After comparing all observed doses, each researcher determined whether an additional medication should have been administered during the observation period, based on the medical prescription. If yes, the researcher recorded this as a “dose omission”, unless there was a valid reason for non-administration (e.g., patient discharge, death, or transfer). All collected data were reviewed by the researcher to ensure data validity and reliability. All the obtained information was forwarded to the main investigator, who independently determined administration errors by comparing each dose from the data collection forms with the copies of prescriptions used by the field researchers. Only the errors confirmed by the main researcher were ultimately reported.

Ethical considerations

The study was submitted to the Research Ethics Committee of the University Medical Center (Professor Edgard Santos) and was approved under opinion number 3,102,570/2019. For ethical reasons, if any error with harmful potential was identified by the field researcher, the researcher would intervene, thereby preventing administration and averting the occurrence of harm to the patient.

Definitions

A medication administration error has been defined as “the administration of a dose of medication that differs from the prescription, as written in the medical record, or from standard hospital policy and procedures” [8, 9].

Accordingly, drug administration errors were classified into the following categories: omission, non-prescribed dose, extra dose, wrong dose, wrong route, wrong pharmaceutical form, wrong technique, and time error (Additional file 1: Appendix II).

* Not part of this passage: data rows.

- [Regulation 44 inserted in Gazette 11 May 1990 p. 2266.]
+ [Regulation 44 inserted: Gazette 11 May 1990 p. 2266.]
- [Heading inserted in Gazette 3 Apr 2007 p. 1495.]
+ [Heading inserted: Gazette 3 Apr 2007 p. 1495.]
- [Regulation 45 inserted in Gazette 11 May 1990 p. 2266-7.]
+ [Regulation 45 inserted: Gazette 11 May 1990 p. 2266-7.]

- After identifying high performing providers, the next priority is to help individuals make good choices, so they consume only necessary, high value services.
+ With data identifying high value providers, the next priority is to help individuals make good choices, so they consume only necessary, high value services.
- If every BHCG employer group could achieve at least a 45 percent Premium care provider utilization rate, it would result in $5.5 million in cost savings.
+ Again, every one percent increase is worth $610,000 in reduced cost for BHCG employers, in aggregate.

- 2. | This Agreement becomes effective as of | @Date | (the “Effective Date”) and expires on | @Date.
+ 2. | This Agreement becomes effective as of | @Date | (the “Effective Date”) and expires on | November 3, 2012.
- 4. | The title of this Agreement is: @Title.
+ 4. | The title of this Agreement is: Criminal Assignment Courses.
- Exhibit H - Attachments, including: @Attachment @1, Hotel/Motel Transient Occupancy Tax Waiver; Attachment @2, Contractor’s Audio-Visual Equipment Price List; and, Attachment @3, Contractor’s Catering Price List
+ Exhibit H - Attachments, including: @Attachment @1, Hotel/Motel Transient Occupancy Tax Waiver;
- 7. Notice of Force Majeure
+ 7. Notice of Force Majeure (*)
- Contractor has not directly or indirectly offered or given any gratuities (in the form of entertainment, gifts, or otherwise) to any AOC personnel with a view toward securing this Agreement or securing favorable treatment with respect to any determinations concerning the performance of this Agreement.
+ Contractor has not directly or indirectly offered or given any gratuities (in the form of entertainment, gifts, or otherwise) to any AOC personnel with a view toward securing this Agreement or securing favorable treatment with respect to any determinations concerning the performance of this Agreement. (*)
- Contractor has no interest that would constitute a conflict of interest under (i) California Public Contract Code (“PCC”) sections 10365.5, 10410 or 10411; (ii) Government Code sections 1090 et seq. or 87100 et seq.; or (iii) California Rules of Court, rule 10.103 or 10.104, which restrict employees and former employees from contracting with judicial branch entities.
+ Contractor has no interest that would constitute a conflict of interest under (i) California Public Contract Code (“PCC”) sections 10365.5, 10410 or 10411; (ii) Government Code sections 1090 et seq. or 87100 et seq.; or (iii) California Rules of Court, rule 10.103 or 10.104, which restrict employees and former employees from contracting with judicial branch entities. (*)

The drugs administered were classified according to the Anatomical-Therapeutical-Chemical Classification (ATCC) of the World Health Organization.

Factors contributing to the occurrence of MAE

The following variables were considered to assess the risk factors that may contribute to the occurrence of errors: type of unit, number of patients under the care of the health professional, ATCC, interruptions during medication preparation and administration, day of the week or shift or time/round, route of administration (oral, intravenous (IV), subcutaneous, inhalation, nasoenteric catheter), and IV or non-IV.

Data analysis

The analysis solely considered the doses prepared and administered in the presence of the observer and the doses not administered during the observation period. The doses prepared and administered by nursing students or assistants under training were not considered, nor were those prescribed illegibly, rejected by the patient, administered by the patient themself, or referring to missing medications.

Error rate calculation

The basic measurement unit used was the “total opportunity of error (TOE)”, which is defined as all administered and omitted doses, corresponding to the denominator of Eq. 1 (the total error rate was calculated by dividing the number of doses with one or more errors by the TOE). Similarly, the rate of each type of error was calculated by dividing the number of errors of that particular type by the sum of the administered and omitted doses:

Equation  1 . Calculation of the general error rate

The following rates were calculated:

• Total error rate.

• Error rate by category types (omission, non-prescribed dose, etc.).

Sample size

To determine the rate of administration errors (% of success in the population (incidence) the period of time (day) was used as a reference). The sample size was calculated using the rationale of the previous study and based on the error rate of estimated medication (10%) from a pilot study of 50 observations [10]. A sample size of 139 doses would be required to achieve 80% power in a two-sided test with a 5% significance level. Dropout rate of 10% (data not valid), approximately 153 doses were considered for the study.

Statistical analyses

Data were analyzed using descriptive statistics. Errors were scaled by simple frequency per category. For each error category, the mean and standard deviation of the error rate were determined. The SPSS software for Windows, version 26, was employed. Initially, an analysis of the agreement between the two observers was conducted using the Kappa index. All variables were examined in univariate and multivariate formats. The level of significance was set at 5%. The odds ratio (OR) was calculated with 95% confidence intervals (CI) and the authors adopted the Chi-square and Mann–Whitney tests for associations. The data were tabulated according to the relative frequency of the types of errors and CI. Subsequently, error rates were compared between the medical and surgical clinics, thereby estimating the significance level of the difference between the percentages (rates) for each clinic.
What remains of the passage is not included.